■ **Work request**:
Start your answer with the line containing "ANY-WEARâ„¢ Arm Sleeve: none -> 2 for 20.40" and end it with the last line of the records below, retyping every line between exactly and adding nothing.

Items from a data source
★ ★ ★ ★ ★

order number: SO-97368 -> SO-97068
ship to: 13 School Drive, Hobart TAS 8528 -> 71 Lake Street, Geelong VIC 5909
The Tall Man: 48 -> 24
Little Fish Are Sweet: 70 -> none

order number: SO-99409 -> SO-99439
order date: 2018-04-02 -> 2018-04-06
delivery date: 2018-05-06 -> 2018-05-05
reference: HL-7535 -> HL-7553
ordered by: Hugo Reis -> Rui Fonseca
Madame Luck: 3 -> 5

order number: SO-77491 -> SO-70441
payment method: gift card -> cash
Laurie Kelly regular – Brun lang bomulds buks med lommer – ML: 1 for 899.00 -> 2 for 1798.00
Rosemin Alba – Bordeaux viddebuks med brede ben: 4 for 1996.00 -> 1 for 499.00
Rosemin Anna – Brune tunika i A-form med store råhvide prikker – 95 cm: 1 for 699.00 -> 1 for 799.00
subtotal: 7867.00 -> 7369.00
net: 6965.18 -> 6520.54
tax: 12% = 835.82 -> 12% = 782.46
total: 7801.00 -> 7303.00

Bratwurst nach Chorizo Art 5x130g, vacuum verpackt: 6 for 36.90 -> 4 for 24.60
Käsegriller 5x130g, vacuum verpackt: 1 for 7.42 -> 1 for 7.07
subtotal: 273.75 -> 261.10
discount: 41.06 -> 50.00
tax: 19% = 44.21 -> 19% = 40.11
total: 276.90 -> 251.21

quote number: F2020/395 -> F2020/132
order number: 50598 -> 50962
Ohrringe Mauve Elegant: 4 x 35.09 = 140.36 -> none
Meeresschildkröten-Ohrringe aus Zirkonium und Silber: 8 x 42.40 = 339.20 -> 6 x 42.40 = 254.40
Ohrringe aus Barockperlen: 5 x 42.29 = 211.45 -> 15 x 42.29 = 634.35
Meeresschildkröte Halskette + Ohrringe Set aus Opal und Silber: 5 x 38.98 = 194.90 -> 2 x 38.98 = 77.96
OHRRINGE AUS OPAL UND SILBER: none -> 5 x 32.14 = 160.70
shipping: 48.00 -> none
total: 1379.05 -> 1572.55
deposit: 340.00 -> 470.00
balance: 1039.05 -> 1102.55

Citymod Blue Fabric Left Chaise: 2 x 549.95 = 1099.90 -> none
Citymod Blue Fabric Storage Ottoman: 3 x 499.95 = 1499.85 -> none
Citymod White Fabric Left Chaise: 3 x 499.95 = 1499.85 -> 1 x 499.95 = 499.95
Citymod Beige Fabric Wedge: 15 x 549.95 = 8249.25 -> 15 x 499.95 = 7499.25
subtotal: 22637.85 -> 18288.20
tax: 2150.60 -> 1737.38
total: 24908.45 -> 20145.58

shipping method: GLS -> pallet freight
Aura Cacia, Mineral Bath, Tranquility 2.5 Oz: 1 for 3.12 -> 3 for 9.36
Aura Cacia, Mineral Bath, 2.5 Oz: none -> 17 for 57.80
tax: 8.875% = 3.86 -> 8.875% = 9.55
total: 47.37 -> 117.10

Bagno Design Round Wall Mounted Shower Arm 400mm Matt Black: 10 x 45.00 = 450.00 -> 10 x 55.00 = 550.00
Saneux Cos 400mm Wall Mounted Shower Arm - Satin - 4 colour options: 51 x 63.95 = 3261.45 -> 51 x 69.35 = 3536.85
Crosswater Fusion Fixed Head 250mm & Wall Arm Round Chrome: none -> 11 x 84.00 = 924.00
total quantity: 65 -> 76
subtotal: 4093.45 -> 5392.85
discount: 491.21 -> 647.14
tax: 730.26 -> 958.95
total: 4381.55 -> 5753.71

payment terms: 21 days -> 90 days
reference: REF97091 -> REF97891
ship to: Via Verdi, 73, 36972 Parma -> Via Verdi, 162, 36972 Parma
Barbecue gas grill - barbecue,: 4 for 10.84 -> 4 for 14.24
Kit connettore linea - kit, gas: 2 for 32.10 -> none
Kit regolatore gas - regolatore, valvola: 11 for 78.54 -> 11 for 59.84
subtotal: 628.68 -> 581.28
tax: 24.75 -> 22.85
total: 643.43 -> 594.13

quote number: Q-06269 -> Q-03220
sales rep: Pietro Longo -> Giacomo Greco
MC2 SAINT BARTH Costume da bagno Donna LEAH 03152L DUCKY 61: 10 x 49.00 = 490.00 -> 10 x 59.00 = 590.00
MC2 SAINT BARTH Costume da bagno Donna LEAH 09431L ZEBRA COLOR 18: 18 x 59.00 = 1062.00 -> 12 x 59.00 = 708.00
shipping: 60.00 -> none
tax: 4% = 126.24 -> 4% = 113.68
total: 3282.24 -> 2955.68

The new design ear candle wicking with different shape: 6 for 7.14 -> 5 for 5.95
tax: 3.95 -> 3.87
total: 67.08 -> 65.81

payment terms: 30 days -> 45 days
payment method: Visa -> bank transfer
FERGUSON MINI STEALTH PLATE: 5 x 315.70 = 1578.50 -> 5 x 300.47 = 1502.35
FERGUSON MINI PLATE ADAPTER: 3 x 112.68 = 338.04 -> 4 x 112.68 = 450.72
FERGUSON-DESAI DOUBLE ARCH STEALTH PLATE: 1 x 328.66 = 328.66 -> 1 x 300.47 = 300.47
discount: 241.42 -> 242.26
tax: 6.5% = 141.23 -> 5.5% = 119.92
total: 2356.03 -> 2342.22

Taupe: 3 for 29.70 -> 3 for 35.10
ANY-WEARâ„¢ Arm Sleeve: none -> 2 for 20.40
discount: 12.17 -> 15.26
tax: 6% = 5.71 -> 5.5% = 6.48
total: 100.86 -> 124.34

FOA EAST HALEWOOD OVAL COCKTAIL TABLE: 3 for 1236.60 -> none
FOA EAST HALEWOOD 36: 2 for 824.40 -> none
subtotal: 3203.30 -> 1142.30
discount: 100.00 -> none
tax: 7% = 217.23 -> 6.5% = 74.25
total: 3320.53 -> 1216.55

★ ★ ★ ★ ★

■ **Result of the exercise**:
ANY-WEARâ„¢ Arm Sleeve: none -> 2 for 20.40
discount: 12.17 -> 15.26
tax: 6% = 5.71 -> 5.5% = 6.48
total: 100.86 -> 124.34

FOA EAST HALEWOOD OVAL COCKTAIL TABLE: 3 for 1236.60 -> none
FOA EAST HALEWOOD 36: 2 for 824.40 -> none
subtotal: 3203.30 -> 1142.30
discount: 100.00 -> none
tax: 7% = 217.23 -> 6.5% = 74.25
total: 3320.53 -> 1216.55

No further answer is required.